I’m willing to bet I’m not the only person wired that way.
Depriving myself of something, in a sense, means that even though I “reeeeeeeeeally want” something, I’m still saying “no.” This isn’t just a simple “I’d like to have it.” This is an “OMG I WANT IT AND THIS ISNT FAIR DAMN IT!” craving. That kind of compulsion is strange and it means that something else may very well be behind the craving – like a sugar addiction, perhaps? – that needs to be addressed.
Isn’t this part of what makes dieting so silly, though? Not only do you not address the real issue (why the craving exists), and not only do you deprive yourself of something you want, in most cases you’re depriving yourself of lots of the things you need. Like, well, food. C’mon – grapefruit is awesome and all… but I couldn’t imagine eating only grapefruit for breakfast and lunch and then having “a sensible dinner.” Substitute grapefruit for an [insert brand name] shake and, well… the same thing applies.
Deprivation – and by default, dieting – simply don’t work for me. I also have to admit that I, personally, don’t crave things like cookies, cupcakes, pies, donuts… really, I don’t have cravings at all anymore.
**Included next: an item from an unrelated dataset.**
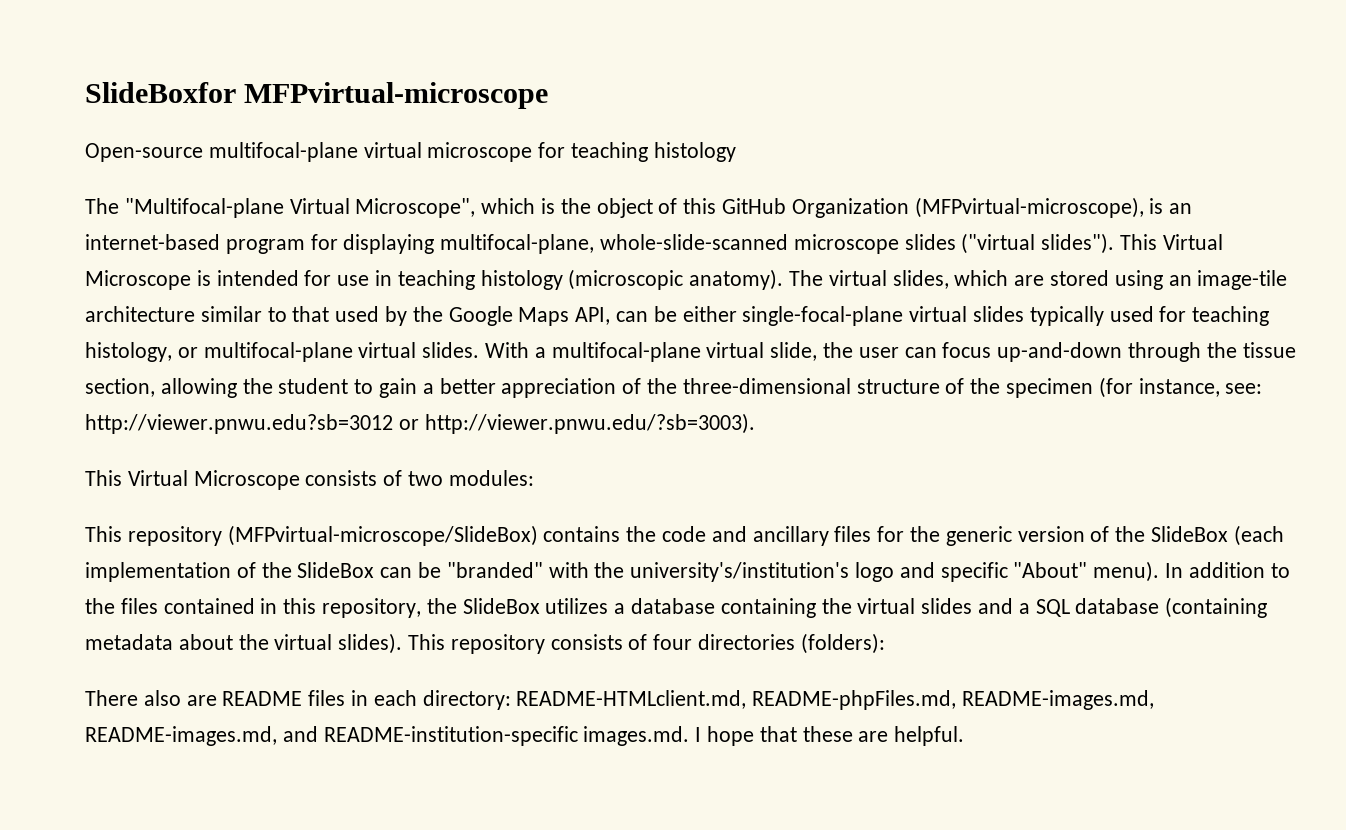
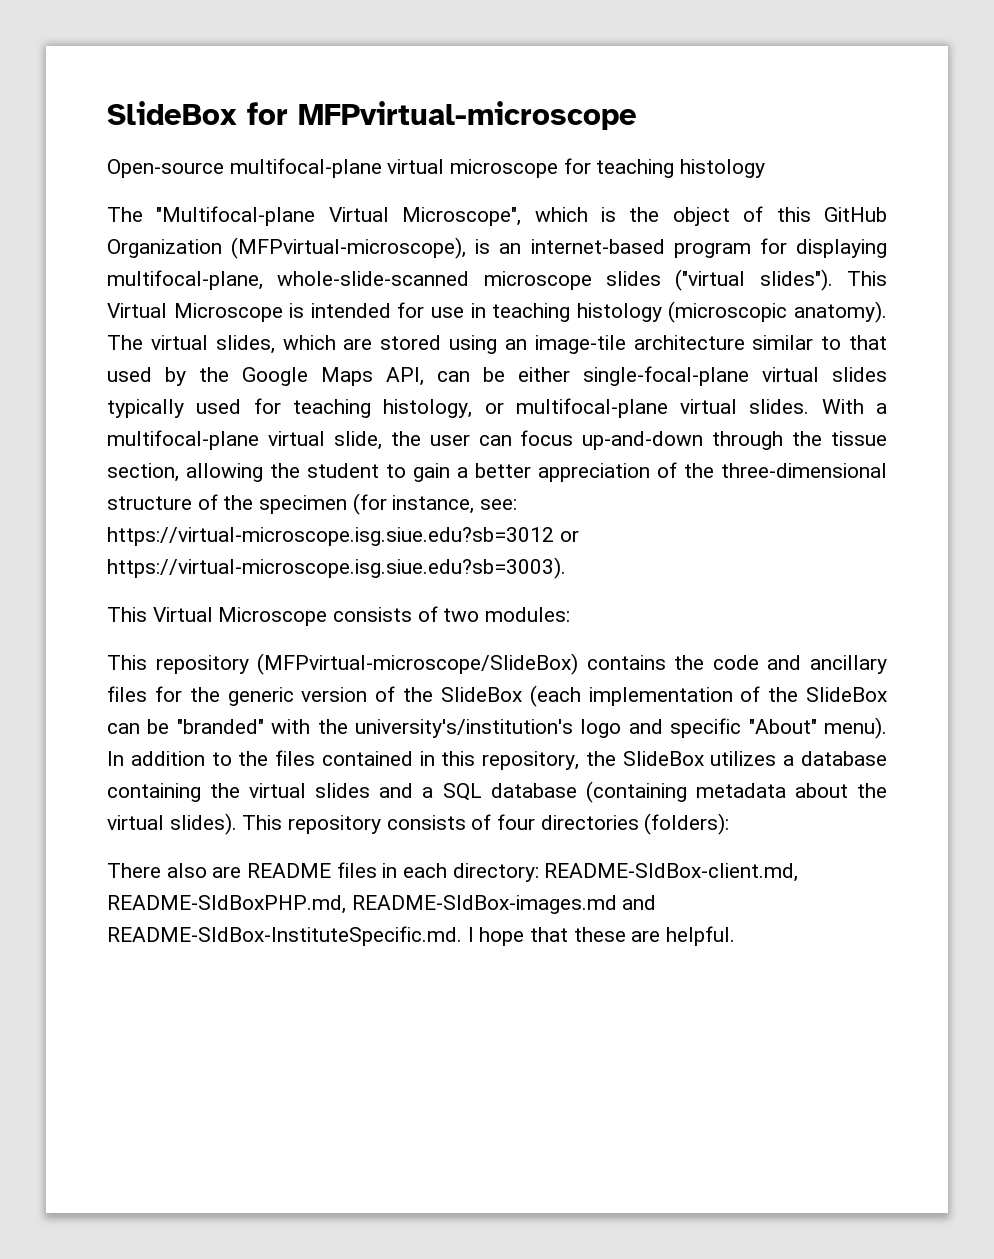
[85,82,236,103] SlideBoxfor -> [107,101,288,125] SlideBox for
[85,413,755,434] http://viewer.pnwu.edu?sb=3012 or http://viewer.pnwu.edu/?sb=3003). -> [107,527,579,546] [107,557,566,579] https://virtual-microscope.isg.siue.edu?sb=3012 or https://virtual-microscope.isg.siue.edu?sb=3003).
[516,690,1155,710] [85,726,690,746] README-HTMLclient.md, README-phpFiles.md, README-images.md, README-images.md, and README-institution-specific images.md. -> [544,863,799,882] [107,895,657,914] [107,926,462,946] README-SldBox-client.md, README-SldBoxPHP.md, README-SldBox-images.md and README-SldBox-InstituteSpecific.md.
I wasn’t always this way, though. I used to be ruled by my cravings. Back when I found myself craving things like the entire bag of goldfish, I never considered why I would have such a ridiculous craving. I mean, really. An entire bag of goldfish?
That’s not a craving. That’s a catastrophe.
But there, I’d stand – I didn’t even sit down for ’em – with the bag in one hand and a ton of goldfish in the other, pouring them down my throat. It was an overall lose-lose situation for me.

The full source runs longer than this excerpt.